215 BETTI, Op. Cit., p. 347-348.
A partir dessas construções expostas, modernamente passou-se a aceitar a possibilidade de revisão contratual sempre que se notarem as condições de desequilíbrio marcante entre as prestações entabuladas e/ou em decorrência da alteração das circunstâncias em que se processou a celebração do contrato. A teoria da imprevisão aproximou a noção da cláusula rebus sic stantibus ao requisito de imprevisibilidade da parte prejudicada.
Em decorrência, e como forma de instrumentalização da relativização da força obrigatória, também sofre mitigação a fórmula impeditiva da intervenção judicial nos termos do pactuado. Passa o juiz a atuar na adequação do regulamento do contrato, como forma de ajustá-lo às limitações impostas pelo ordenamento para proteção de partes econômica ou socialmente inferiores. A conformação efetuada pelo judiciário é de garantir o cumprimento do contrato na forma da expectativa gerada no meio social, e não pela vontade meramente individual.
A função social do contrato está presente na complementariedade entre o consenso e a obrigatoriedade contratual, quando operada nas limitações dos objetivos gerais da sociedade em face da pactuação. Coloca-se a função social como molde da validade formal presente na obrigatoriedade do contrato e a validade ética da avença216. As obrigações entabuladas, seguindo-se neste passo, passam a ser realizáveis na medida em que se aproximam os interesses particulares e o interesse social no contrato217. É neste enquadramento que o contrato adquire eficácia no seio da sociedade em que está inserido.
216 MANCEBO, Rafael Chagas. A função social do contrato. São Paulo: Quartier Latin, 2006, p. 63.

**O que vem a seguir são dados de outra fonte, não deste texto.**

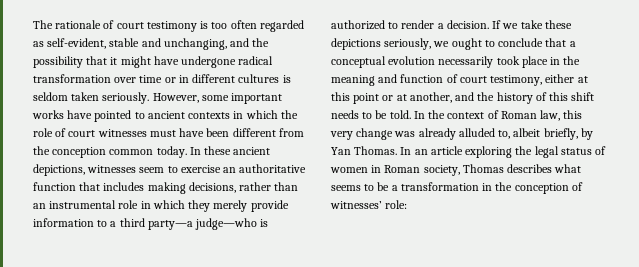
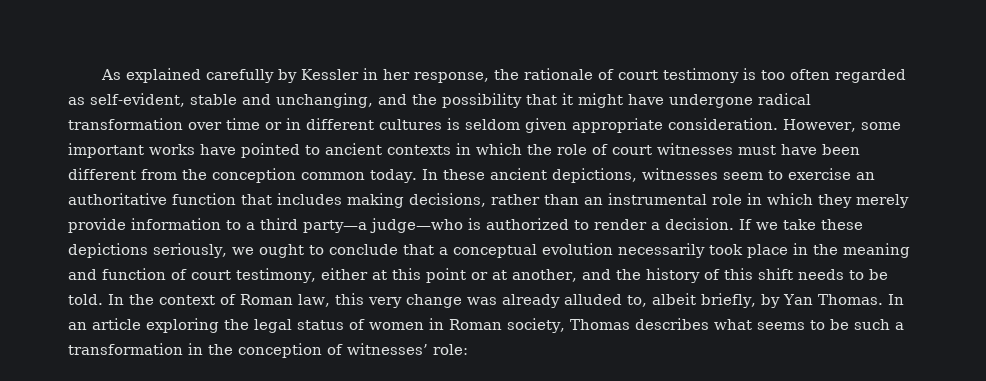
- The rationale of court testimony is too often regarded as self-evident, stable and unchanging, and the possibility that it might have undergone radical transformation over time or in different cultures is seldom taken seriously.
+ As explained carefully by Kessler in her response, the rationale of court testimony is too often regarded as self-evident, stable and unchanging, and the possibility that it might have undergone radical transformation over time or in different cultures is seldom given appropriate consideration.
- In an article exploring the legal status of women in Roman society, Thomas describes what seems to be a transformation in the conception of witnesses’ role:
+ In an article exploring the legal status of women in Roman society, Thomas describes what seems to be such a transformation in the conception of witnesses’ role:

217 No mesmo sentido: “Em síntese, a força obrigatória do contrato, que tinha na vontade dos contratantes seu fundamento primordial, se ‘funcionaliza’ quando a liberdade de contratar deva ser exercida em razão dos limites da função social do contrato, ou seja, o vínculo jurídico reconhecido à vontade individual não é mais derivado do acordo das partes contratantes, mas sim da própria lei, cujos fins albergados pelo direito são a justiça social, a segurança, o bem comum, a dignidade da pessoa humana.” TEIZEN JÚNIOR, Augusto Geraldo. A função social no Código Civil. São Paulo: Editora Revista dos Tribunais, 2004, p. 165.
A própria noção de função social do contrato, segundo NORONHA, deve ser compreendida nos limites dos interesses sociais que o cumprimento da obrigação deve possuir. O autor identifica a existência de uma “função social da obrigação”: para que o interesse do credor seja valorizado socialmente, ele deve ser, inicialmente, sério e útil, sob pena da própria obrigação ser antijurídica218. Ou seja, o Direito não deve servir à tutela de interesses fúteis, ou por outra forma estranhos ao bem comum. Portanto, para além dos interesses do credor e, mesmo do conjunto dos interesses de credor e devedor, estão valores maiores da sociedade219.
A afirmação de que o contrato é um processo social complexo, no qual participam pessoas desiguais transmuda as configurações da obrigatoriedade do pacto. A valorização da coletividade, como um todo faz permitir e determinar que o Estado atue para que a avença seja cumprida, na medida em que a mesma encerra efeitos esperados pela sociedade.